■ TASK TO CARRY OUT: Look for the word "margin" in the data below, and copy every line that holds it.

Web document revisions
━━━━━━━━━━
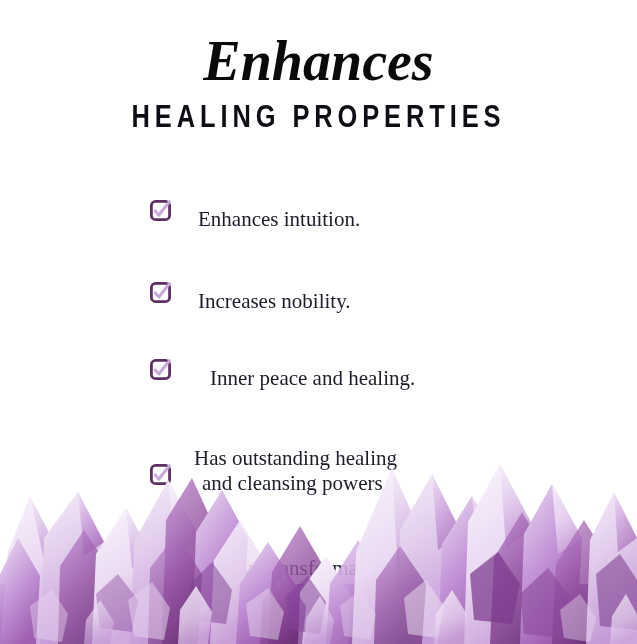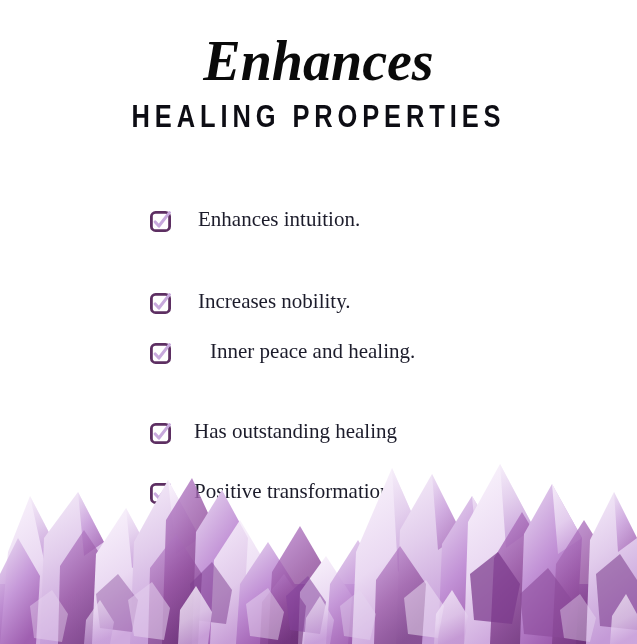--- a/index.html
+++ b/index.html
@@ -57,7 +57,7 @@
   .list-item {
     position: relative;
     display: flex;
-    align-items: flex-end;
+    align-items: center;
     min-height: 30px;
   }
   .list-item + .list-item { margin-top: 0; }

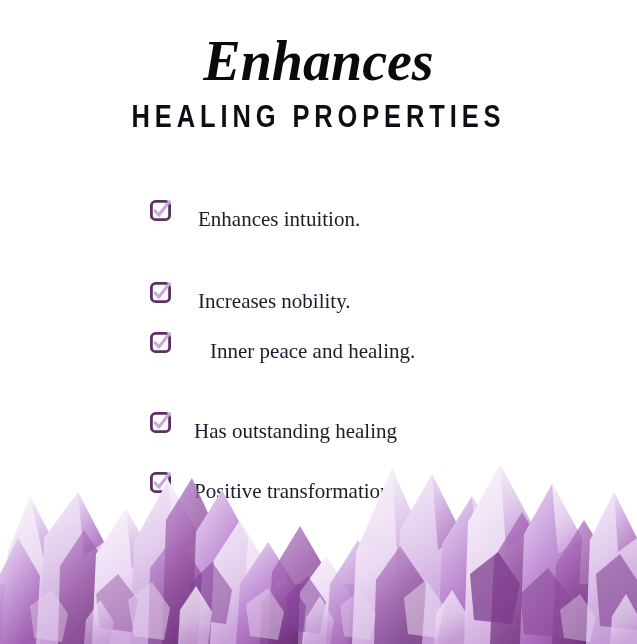--- a/index.html
+++ b/index.html
@@ -118,7 +118,7 @@
       </span>
     </div>
 
-    <div class="list-item" style="">
+    <div class="list-item" style="margin-bottom:27px;">
       <span class="checkbox">
         <svg width="21" height="21" viewBox="0 0 21 21">
           <rect x="1.4" y="1.4" width="18.2" height="18.2" rx="4.2" ry="4.2" fill="none" stroke="#5d2f62" stroke-width="2.8"></rect>

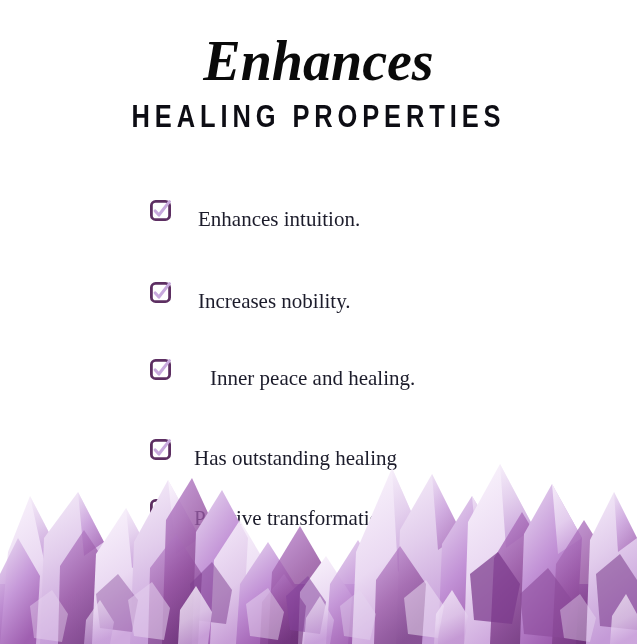--- a/index.html
+++ b/index.html
@@ -151,6 +151,7 @@
       </span>
       <span class="item-text" style="margin-left:23px;">
         <span>Has outstanding healing</span>
+        <span class="line2">and cleansing powers.</span>
       </span>
     </div>
 

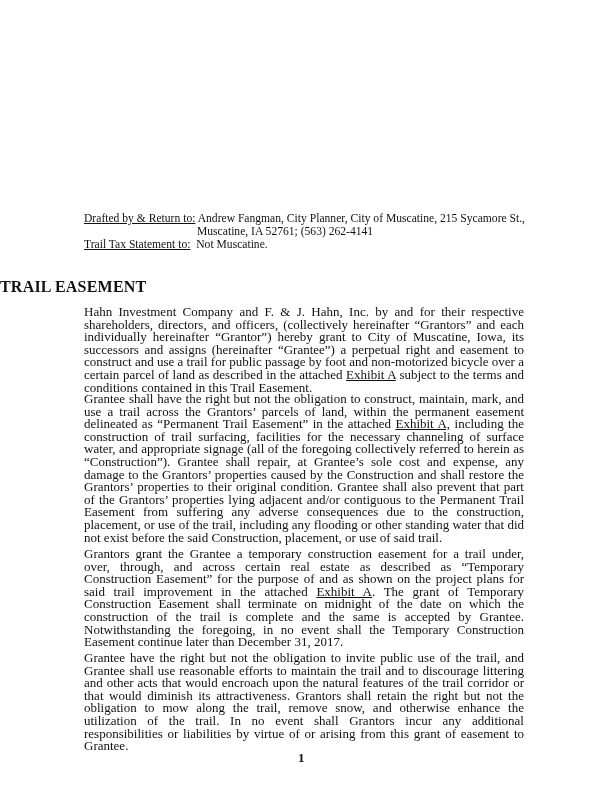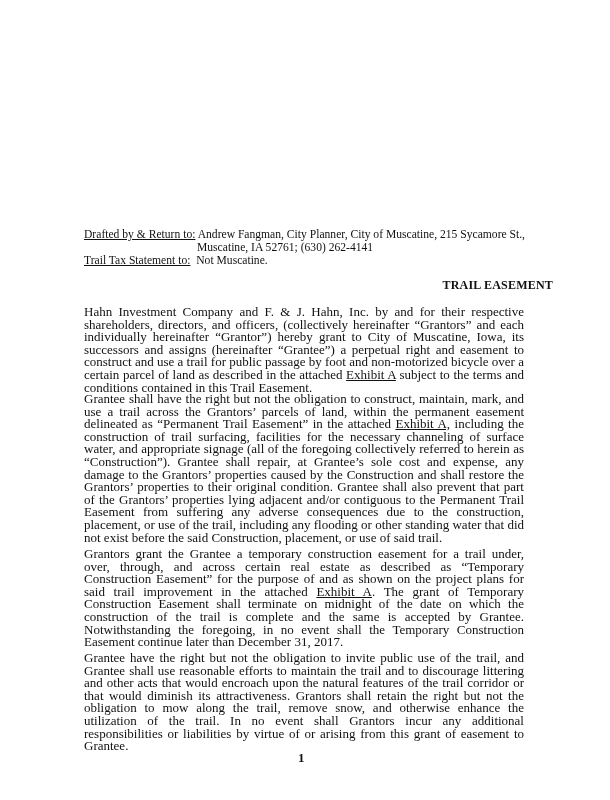--- a/index.html
+++ b/index.html
@@ -6,7 +6,7 @@
   body { width: 610px; height: 800px; position: relative; overflow: hidden;
          font-family: "Liberation Serif", "DejaVu Serif", serif; color: #111; }
   .page { position: absolute; left: 0; top: 0; width: 610px; height: 800px; background: #fff; }
-  .hdr { position: absolute; left: 84px; top: 228px; width: 460px; font-size: 11.6px; line-height: 13px; }
+  .hdr { position: absolute; left: 84px; top: 212px; width: 460px; font-size: 11.6px; line-height: 13px; }
   .hdr .row { white-space: nowrap; }
   .hdr .lbl { text-decoration: underline; }
   .hdr .indent { padding-left: 113px; }

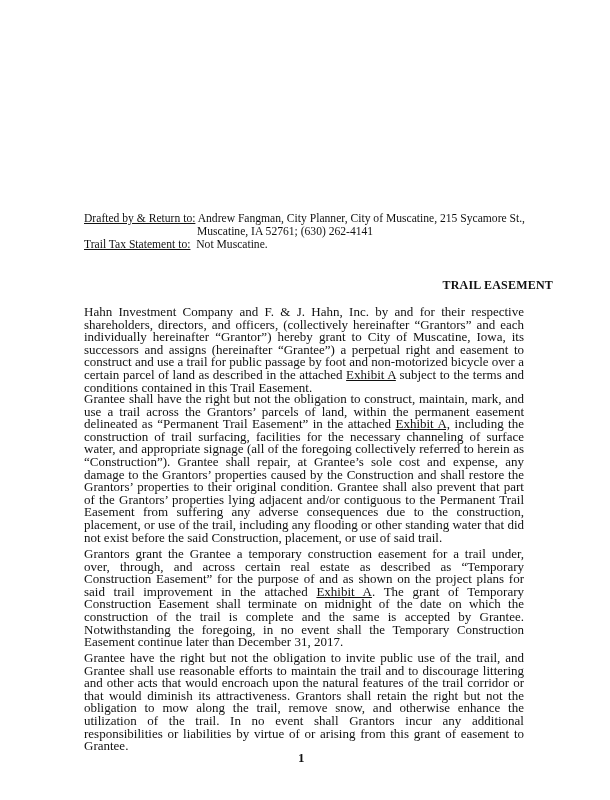--- a/index.html
+++ b/index.html
@@ -26,7 +26,7 @@
     <div class="row">
       <span class="lbl">Drafted by &amp; Return to:</span><span> Andrew Fangman, City Planner, City of Muscatine, 215 Sycamore St.,</span>
     </div>
-    <div class="row indent">Muscatine, IA 52761; (630) 262-4141</div>
+    <div class="row indent">Muscatine, IA 52761; (563) 262-4141</div>
     <div class="row">
       <span class="lbl">Trail Tax Statement to:</span><span style="white-space:pre">  Not Muscatine.</span>
     </div>

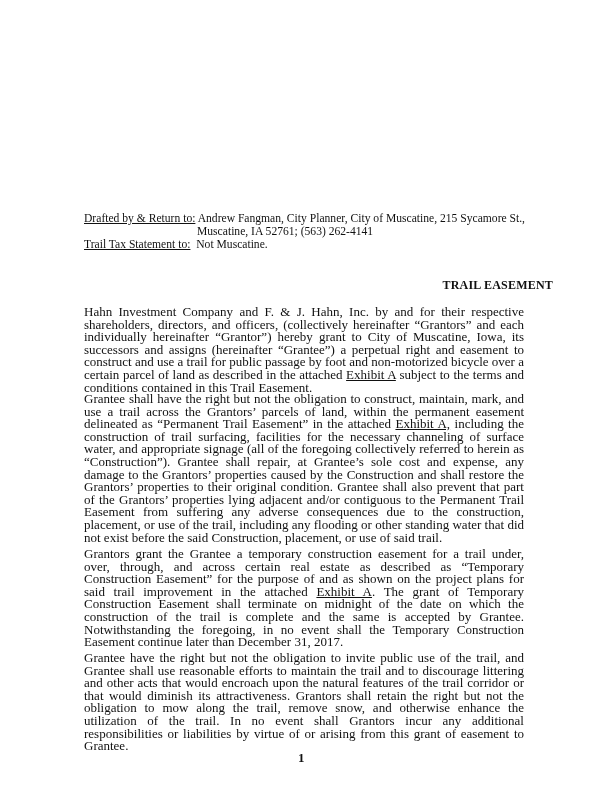--- a/index.html
+++ b/index.html
@@ -10,8 +10,8 @@
   .hdr .row { white-space: nowrap; }
   .hdr .lbl { text-decoration: underline; }
   .hdr .indent { padding-left: 113px; }
-  .title { position: absolute; left: 0; width: 553px; top: 278px; text-align: right;
-           font-weight: bold; font-size: 12px; letter-spacing: 0.2px; }
+  .title { position: absolute; left: 0; width: 553px; top: 278px; text-align: left;
+           font-weight: bold; font-size: 16px; letter-spacing: 0.2px; }
   .para { position: absolute; left: 84px; width: 440px; font-size: 13px; line-height: 12.6px;
           text-align: justify; margin: 0; }
   .u { text-decoration: underline; }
━━━━━━━━━━
■ ANSWER SPACE:
   .list-item + .list-item { margin-top: 0; }
+    <div class="list-item" style="margin-bottom:27px;">
       <span class="item-text" style="margin-left:23px;">
           text-align: justify; margin: 0; }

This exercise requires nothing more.